Law firm DLA Piper distributed a report indicating the disparity in fines among countries. France hit Google with a €50 million fine, the largest single violation against one firm. Conversely, the Netherlands, Britain and Germany had the most notifications regarding data breaches.
The General Data Protection Regulation (GDPR) is intended to protect personal information and imposes steep fines if data is exposed or provided without user consent.
The regulation is enforced by data protection divisions throughout the 28-member European Union. Ireland has the biggest responsibility as the head regulator for Silicon Valley big tech like Facebook.
Penalties, for now, are small compared to the billions levied in EU antitrust violations. That is expected to change as sanctions are probed and legal precedents set.
DLA Piper partner Ross McKean said that in principle, fines of 2 percent or even 4 percent of global annual sales can be levied.
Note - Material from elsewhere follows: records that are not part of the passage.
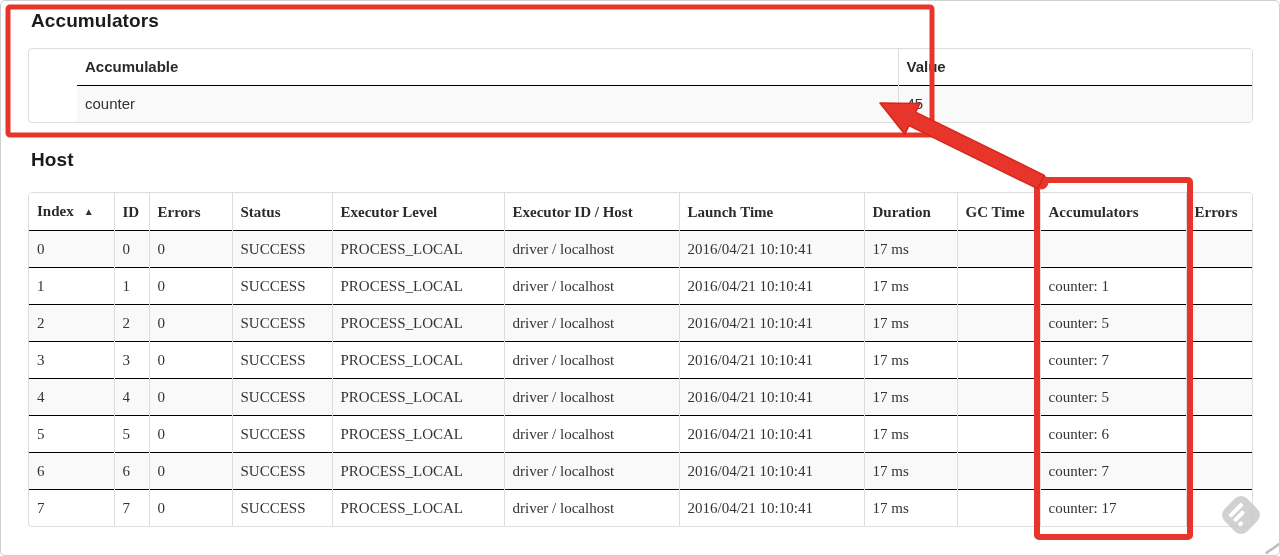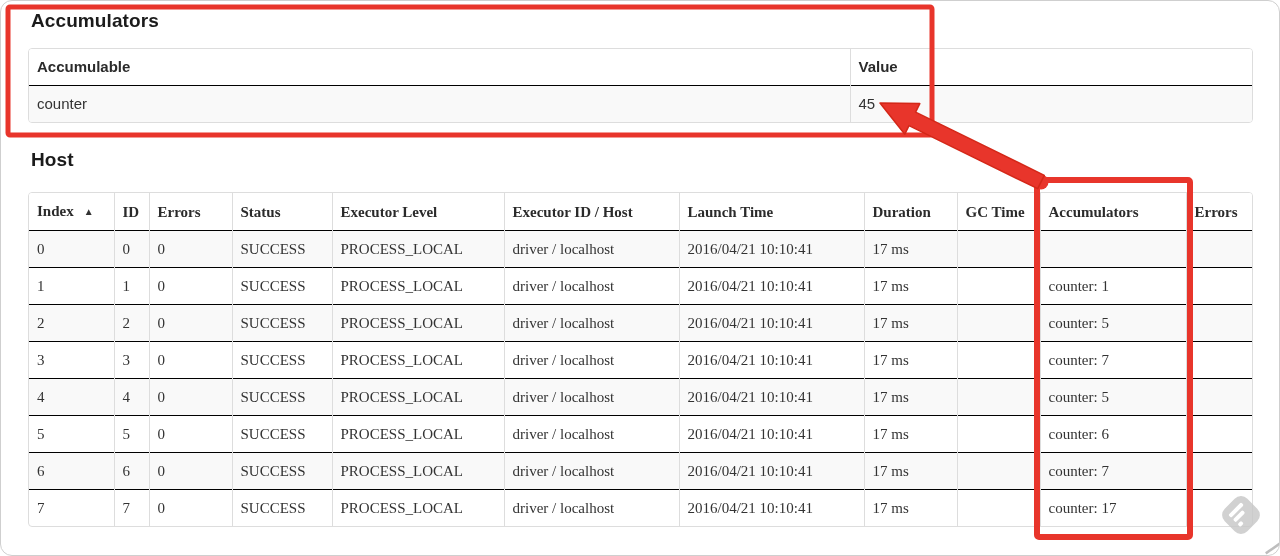--- a/index.html
+++ b/index.html
@@ -14,7 +14,7 @@
     width: 1280px; height: 556px;
     background: #ffffff;
     border: 1px solid #cfcfcf;
-    border-radius: 12px;
+    border-radius: 5px;
     overflow: hidden;
   }
   .section-heading {

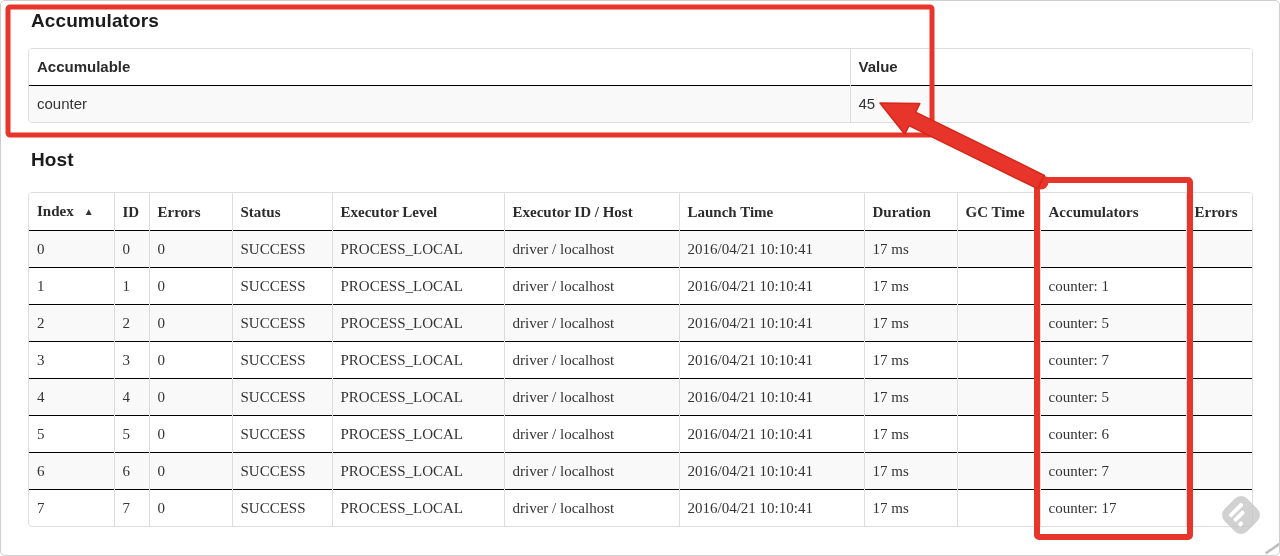--- a/index.html
+++ b/index.html
@@ -36,7 +36,7 @@
     overflow: hidden;
     background: #ffffff;
   }
-  #acc-table-wrap   { top: 47px; }
+  #acc-table-wrap   { top: 47px; padding-left: 48px; }
   #tasks-table-wrap { top: 191px; font-family: Liberation Serif, serif; }
 
   table { border-collapse: collapse; width: 100%; table-layout: fixed; }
Bigger penalties will have to hold up in court, however.
“It’s going to take time — the regulators are going to be wary about going to 4 percent because they are going to get appealed,” McKean told Reuters. “And you lose credibility as a regulator if you’re blown up on appeal.”
To date, the biggest violation threat was against British Airways owner IAG due to a €183 million ($239 million) data breach affecting half a million people.
“The total amount of fines of 114 million euros imposed to date is relatively low compared to the potential maximum fines that can be imposed under GDPR, indicating that we are still in the early days of enforcement,” McKean told Bloomberg in a statement.
“We expect to see momentum build with more multi-million euro fines being imposed over the coming year as regulators ramp up their enforcement activity,” he added.
In May, about a year following the start of GDPR, a total of €56 million ($62 million) in fines were levied. Of the 200,000 investigations, 64,000 were upheld.